Joulia Smortchkova (IJN),
Do we directly perceive agents (for the purpose of this talk an agent is just an entity that shows animacy cues) or do we cognitively infer that some entities are agents on the basis of low-level perceptual cues? In my talk I will defend the first hypothesis. I will try to show that detection of agents satisfies (at least) three criteria of perceivability: 1) there is a distinctive perceptual phenomenal experience of seeing agents, 2) agent perception seems to be “encapsulated” and agent representations have a non-conceptual format, 3) the hypothesis is compatible with psychological and neurological evidence on the processes involved.
June 10 : Marie Guillot (IJN),
"Unifying the epistemology of self-reference"
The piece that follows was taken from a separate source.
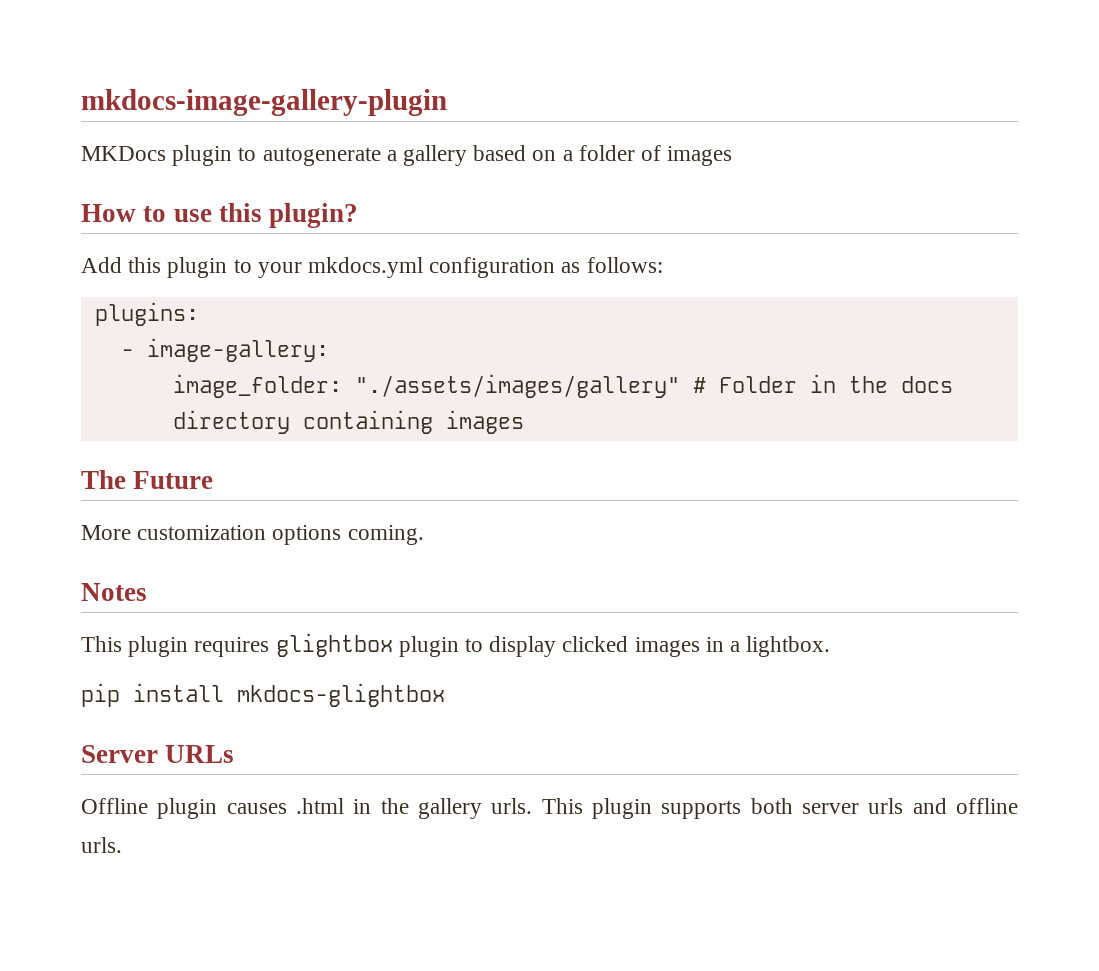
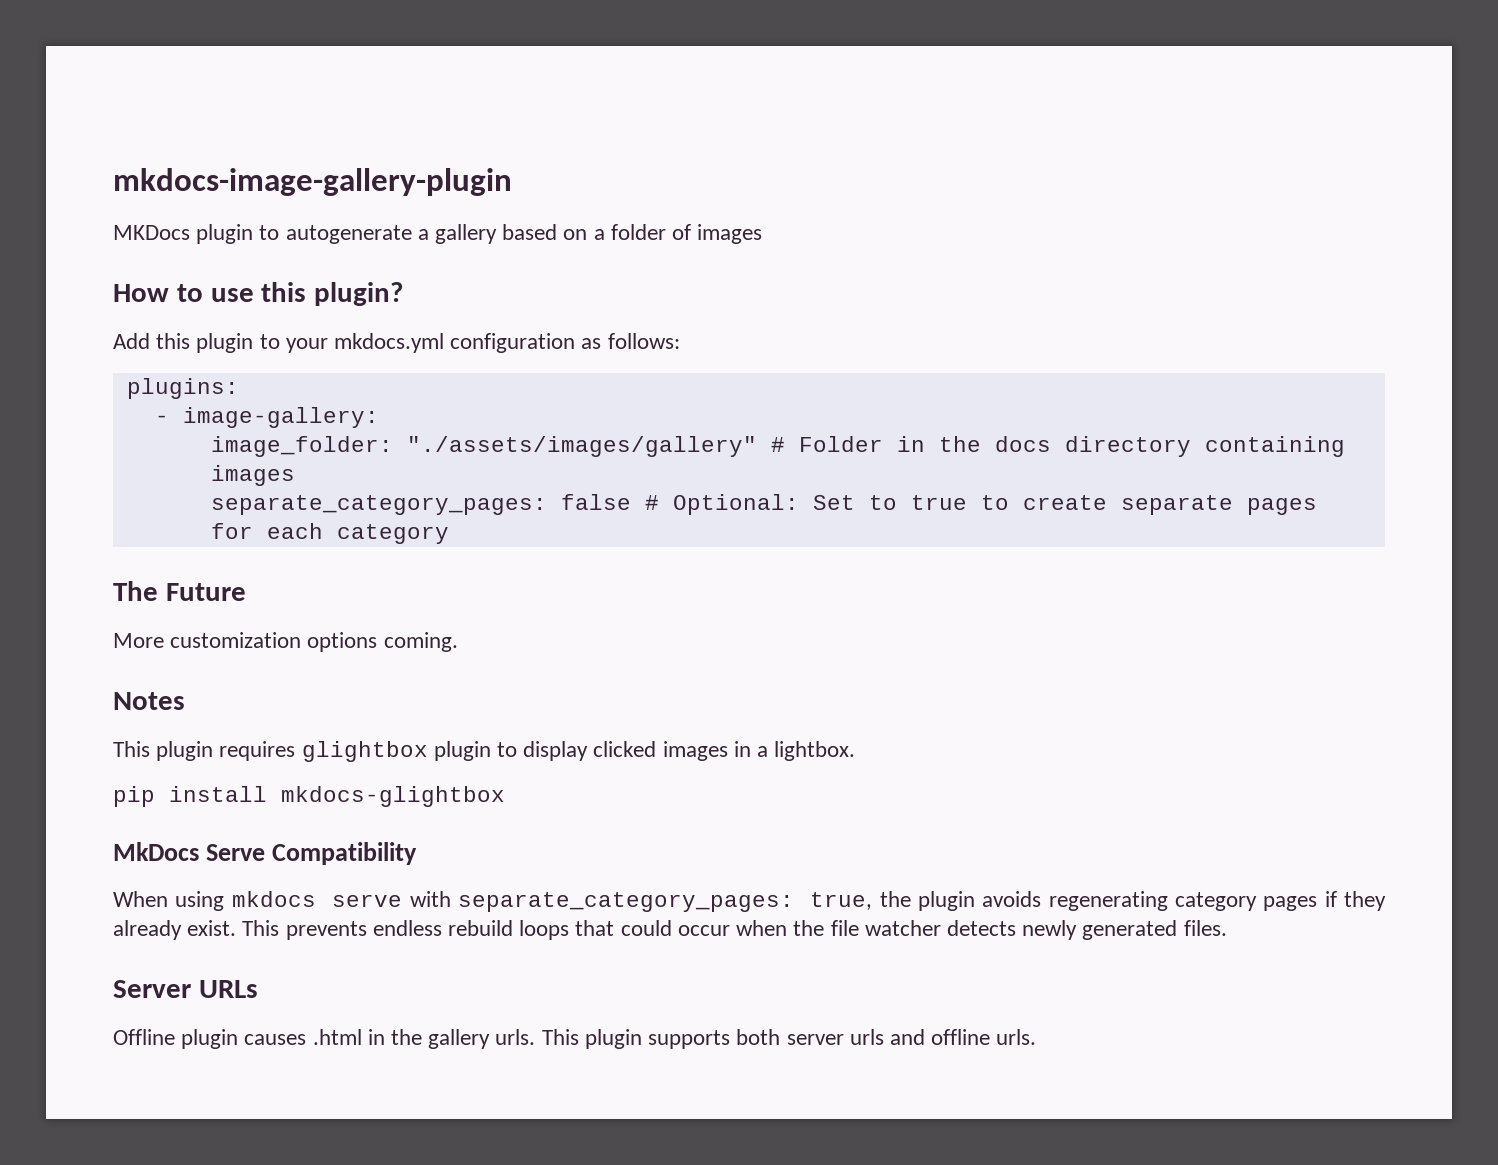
+ separate_category_pages: false # Optional: Set to true to create separate pages for each category
+ MkDocs Serve Compatibility
+ When using mkdocs serve with separate_category_pages: true, the plugin avoids regenerating category pages if they already exist. This prevents endless rebuild loops that could occur when the file watcher detects newly generated files.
In her 2003 article “The first person: error through misidentification, the split between speaker’s and semantic reference, and the real guarantee”, Annalisa Coliva distinguishes three epistemic properties attaching to the use of “I”. She argues that a number of contributors to the debate on the nature of error through misidentification (IEM) with respect to the first-person pronoun, including Anscombe, have conflated IEM with the two other phenomena she has in view, namely (i) the putative impossibility of a “split between speaker’s and semantic reference” in comprehending uses of “I”, and (ii) the “real guarantee” that attaches to those uses, ensuring that the speaker always knows what object is the semantic reference of her utterances of “I”.
In this work in progress, I acknowledge Coliva’s three-way distinction, but aim to show that all three phenomena have a deeper unity, because of a common source, which helps explain why they are often conflated. This common source, I argue, lies in the nature of the self-concept, which I propose to analyse as a special type of phenomenal concept.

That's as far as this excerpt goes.